Filter the listing below down to the lines holding the word "Comic", and copy those lines.

+---+

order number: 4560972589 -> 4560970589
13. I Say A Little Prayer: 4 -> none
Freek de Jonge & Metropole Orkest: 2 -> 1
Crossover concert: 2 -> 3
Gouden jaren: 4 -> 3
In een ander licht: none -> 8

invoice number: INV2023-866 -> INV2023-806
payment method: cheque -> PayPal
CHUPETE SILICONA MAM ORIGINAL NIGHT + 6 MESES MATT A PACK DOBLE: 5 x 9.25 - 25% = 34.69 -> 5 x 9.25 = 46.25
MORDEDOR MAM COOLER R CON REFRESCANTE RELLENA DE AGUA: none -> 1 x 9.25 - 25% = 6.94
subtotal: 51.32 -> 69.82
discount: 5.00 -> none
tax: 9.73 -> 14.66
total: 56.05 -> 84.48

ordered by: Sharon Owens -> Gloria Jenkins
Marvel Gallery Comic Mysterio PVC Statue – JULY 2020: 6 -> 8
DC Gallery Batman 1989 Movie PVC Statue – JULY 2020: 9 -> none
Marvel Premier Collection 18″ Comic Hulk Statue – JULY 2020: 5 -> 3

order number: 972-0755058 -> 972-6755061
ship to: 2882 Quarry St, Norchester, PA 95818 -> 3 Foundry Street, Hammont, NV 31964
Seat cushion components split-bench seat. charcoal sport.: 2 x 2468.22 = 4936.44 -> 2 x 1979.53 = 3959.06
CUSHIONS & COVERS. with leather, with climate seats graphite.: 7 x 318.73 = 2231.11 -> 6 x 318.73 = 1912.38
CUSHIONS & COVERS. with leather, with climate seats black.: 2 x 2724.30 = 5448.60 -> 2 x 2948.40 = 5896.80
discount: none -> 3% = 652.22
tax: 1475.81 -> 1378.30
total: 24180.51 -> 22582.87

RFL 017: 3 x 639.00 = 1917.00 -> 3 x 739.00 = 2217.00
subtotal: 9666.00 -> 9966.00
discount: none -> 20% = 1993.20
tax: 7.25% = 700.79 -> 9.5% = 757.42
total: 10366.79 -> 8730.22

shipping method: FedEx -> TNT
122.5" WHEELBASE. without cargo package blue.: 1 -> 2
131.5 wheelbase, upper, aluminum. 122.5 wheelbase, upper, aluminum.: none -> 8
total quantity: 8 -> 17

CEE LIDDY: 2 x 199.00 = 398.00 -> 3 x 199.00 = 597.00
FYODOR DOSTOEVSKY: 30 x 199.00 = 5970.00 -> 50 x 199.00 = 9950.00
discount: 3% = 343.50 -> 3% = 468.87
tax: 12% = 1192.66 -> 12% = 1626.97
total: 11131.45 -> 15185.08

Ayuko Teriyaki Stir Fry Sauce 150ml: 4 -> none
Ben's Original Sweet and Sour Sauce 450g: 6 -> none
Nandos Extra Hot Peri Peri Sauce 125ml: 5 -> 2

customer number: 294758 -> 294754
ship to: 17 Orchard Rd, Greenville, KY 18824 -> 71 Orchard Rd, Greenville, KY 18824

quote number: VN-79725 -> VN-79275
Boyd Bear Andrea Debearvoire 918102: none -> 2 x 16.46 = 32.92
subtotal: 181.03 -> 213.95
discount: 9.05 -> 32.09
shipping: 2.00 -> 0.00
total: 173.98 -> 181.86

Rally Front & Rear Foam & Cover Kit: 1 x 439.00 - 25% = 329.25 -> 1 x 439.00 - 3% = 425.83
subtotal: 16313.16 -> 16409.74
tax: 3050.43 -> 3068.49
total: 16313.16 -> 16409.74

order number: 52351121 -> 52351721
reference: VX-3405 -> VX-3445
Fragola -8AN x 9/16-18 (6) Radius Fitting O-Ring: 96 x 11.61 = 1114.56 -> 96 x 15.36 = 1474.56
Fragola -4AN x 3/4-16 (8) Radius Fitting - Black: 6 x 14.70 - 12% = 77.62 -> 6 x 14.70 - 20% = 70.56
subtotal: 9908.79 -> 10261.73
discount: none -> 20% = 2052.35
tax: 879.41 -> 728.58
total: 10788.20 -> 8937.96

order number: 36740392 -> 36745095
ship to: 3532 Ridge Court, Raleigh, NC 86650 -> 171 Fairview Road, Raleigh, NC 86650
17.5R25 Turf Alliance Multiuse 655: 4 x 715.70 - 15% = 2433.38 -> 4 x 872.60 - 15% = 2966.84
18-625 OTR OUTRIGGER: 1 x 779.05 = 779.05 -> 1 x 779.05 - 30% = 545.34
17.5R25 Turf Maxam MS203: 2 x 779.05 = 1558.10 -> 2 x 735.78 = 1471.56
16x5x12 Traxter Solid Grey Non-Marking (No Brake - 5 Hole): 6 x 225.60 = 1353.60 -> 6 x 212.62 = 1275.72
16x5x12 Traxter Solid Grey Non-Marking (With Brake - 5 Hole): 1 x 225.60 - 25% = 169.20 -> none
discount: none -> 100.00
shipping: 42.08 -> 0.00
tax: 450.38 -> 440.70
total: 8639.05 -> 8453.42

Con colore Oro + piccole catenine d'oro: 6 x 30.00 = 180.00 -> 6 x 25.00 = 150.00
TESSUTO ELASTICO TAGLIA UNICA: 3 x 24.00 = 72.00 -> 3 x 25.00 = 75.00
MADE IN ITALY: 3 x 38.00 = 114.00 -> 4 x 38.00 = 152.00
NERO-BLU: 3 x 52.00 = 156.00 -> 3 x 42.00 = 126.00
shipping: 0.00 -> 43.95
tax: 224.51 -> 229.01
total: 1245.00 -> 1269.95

+---+

## EXERCISE SOLUTION
Marvel Gallery Comic Mysterio PVC Statue – JULY 2020: 6 -> 8
Marvel Premier Collection 18″ Comic Hulk Statue – JULY 2020: 5 -> 3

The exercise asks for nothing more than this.